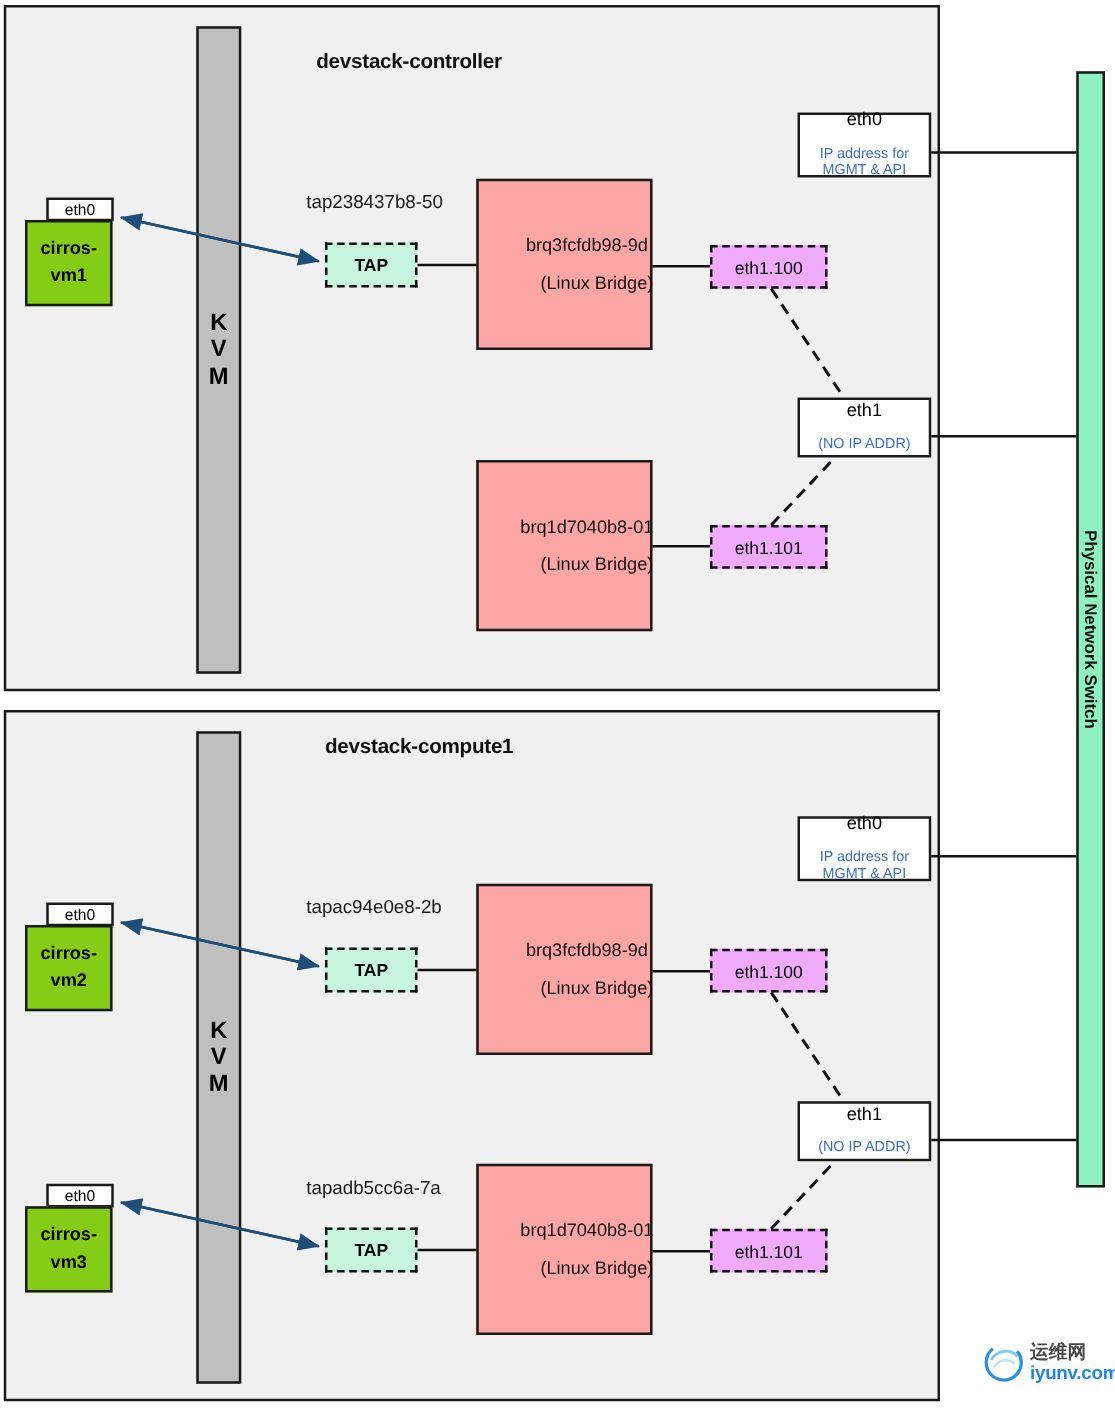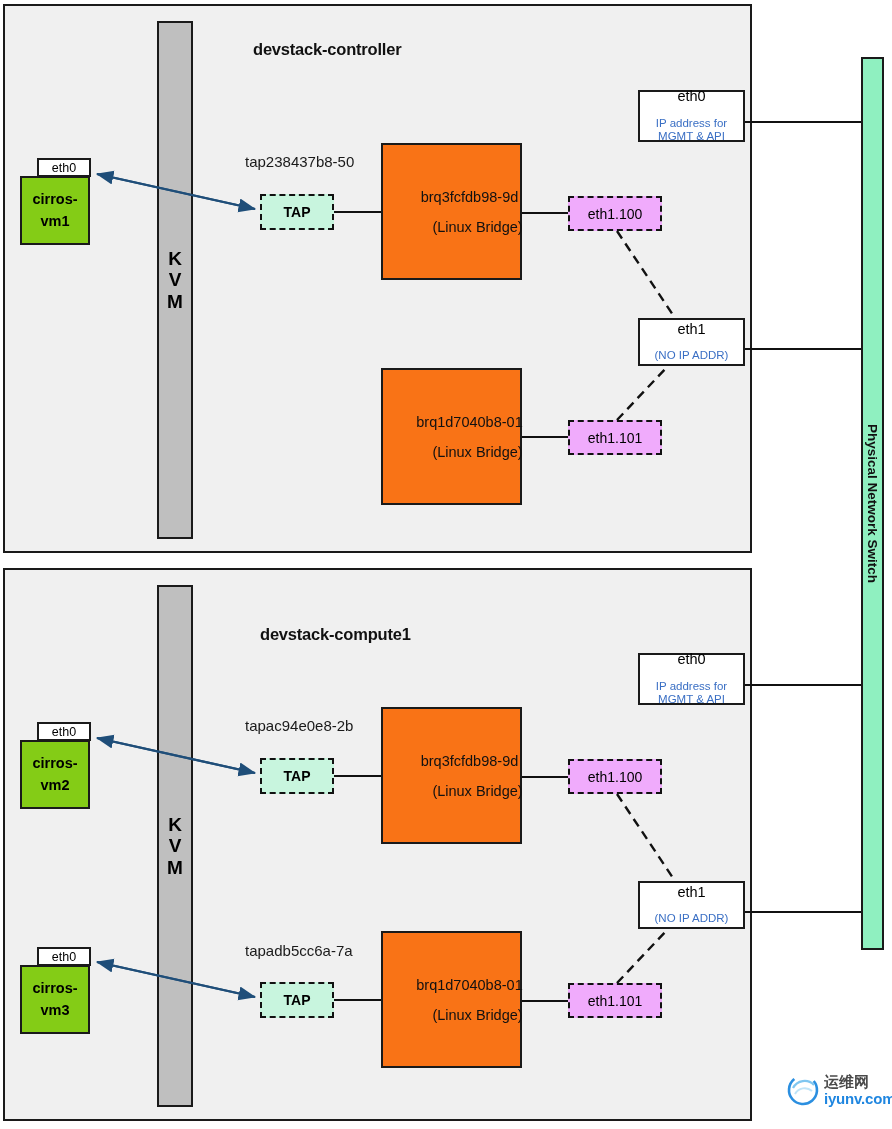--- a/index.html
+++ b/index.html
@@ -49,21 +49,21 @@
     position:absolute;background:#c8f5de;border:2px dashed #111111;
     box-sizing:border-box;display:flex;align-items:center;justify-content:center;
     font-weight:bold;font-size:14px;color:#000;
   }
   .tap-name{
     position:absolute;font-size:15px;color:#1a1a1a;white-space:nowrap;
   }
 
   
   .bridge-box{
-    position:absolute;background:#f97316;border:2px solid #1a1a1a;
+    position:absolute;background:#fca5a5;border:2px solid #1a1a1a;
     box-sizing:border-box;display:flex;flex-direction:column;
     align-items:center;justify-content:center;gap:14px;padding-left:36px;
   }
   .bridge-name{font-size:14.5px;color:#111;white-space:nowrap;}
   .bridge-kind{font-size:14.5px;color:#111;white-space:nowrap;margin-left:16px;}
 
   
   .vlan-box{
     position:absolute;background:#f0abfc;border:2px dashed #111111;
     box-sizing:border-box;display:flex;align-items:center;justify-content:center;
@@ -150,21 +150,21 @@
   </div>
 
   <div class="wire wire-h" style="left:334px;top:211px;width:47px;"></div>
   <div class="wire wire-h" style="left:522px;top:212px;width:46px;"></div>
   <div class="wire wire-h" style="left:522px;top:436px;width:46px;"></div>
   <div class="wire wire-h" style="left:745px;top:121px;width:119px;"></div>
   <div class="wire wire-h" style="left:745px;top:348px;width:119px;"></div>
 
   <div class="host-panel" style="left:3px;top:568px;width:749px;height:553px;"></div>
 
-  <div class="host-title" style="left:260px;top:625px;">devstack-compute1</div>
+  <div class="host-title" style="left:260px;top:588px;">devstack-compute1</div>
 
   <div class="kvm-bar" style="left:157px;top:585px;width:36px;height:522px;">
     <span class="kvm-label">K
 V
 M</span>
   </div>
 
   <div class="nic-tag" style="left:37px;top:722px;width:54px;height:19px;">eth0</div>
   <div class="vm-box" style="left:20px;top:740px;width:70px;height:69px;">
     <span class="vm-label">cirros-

> [The problem]
Please print the listing above again word for word, without its pictures.

> [Written solution]
--- a/index.html
+++ b/index.html
@@ -49,21 +49,21 @@
     position:absolute;background:#c8f5de;border:2px dashed #111111;
     box-sizing:border-box;display:flex;align-items:center;justify-content:center;
     font-weight:bold;font-size:14px;color:#000;
   }
   .tap-name{
     position:absolute;font-size:15px;color:#1a1a1a;white-space:nowrap;
   }
 
   
   .bridge-box{
-    position:absolute;background:#f97316;border:2px solid #1a1a1a;
+    position:absolute;background:#fca5a5;border:2px solid #1a1a1a;
     box-sizing:border-box;display:flex;flex-direction:column;
     align-items:center;justify-content:center;gap:14px;padding-left:36px;
   }
   .bridge-name{font-size:14.5px;color:#111;white-space:nowrap;}
   .bridge-kind{font-size:14.5px;color:#111;white-space:nowrap;margin-left:16px;}
 
   
   .vlan-box{
     position:absolute;background:#f0abfc;border:2px dashed #111111;
     box-sizing:border-box;display:flex;align-items:center;justify-content:center;
@@ -150,21 +150,21 @@
   </div>
 
   <div class="wire wire-h" style="left:334px;top:211px;width:47px;"></div>
   <div class="wire wire-h" style="left:522px;top:212px;width:46px;"></div>
   <div class="wire wire-h" style="left:522px;top:436px;width:46px;"></div>
   <div class="wire wire-h" style="left:745px;top:121px;width:119px;"></div>
   <div class="wire wire-h" style="left:745px;top:348px;width:119px;"></div>
 
   <div class="host-panel" style="left:3px;top:568px;width:749px;height:553px;"></div>
 
-  <div class="host-title" style="left:260px;top:625px;">devstack-compute1</div>
+  <div class="host-title" style="left:260px;top:588px;">devstack-compute1</div>
 
   <div class="kvm-bar" style="left:157px;top:585px;width:36px;height:522px;">
     <span class="kvm-label">K
 V
 M</span>
   </div>
 
   <div class="nic-tag" style="left:37px;top:722px;width:54px;height:19px;">eth0</div>
   <div class="vm-box" style="left:20px;top:740px;width:70px;height:69px;">
     <span class="vm-label">cirros-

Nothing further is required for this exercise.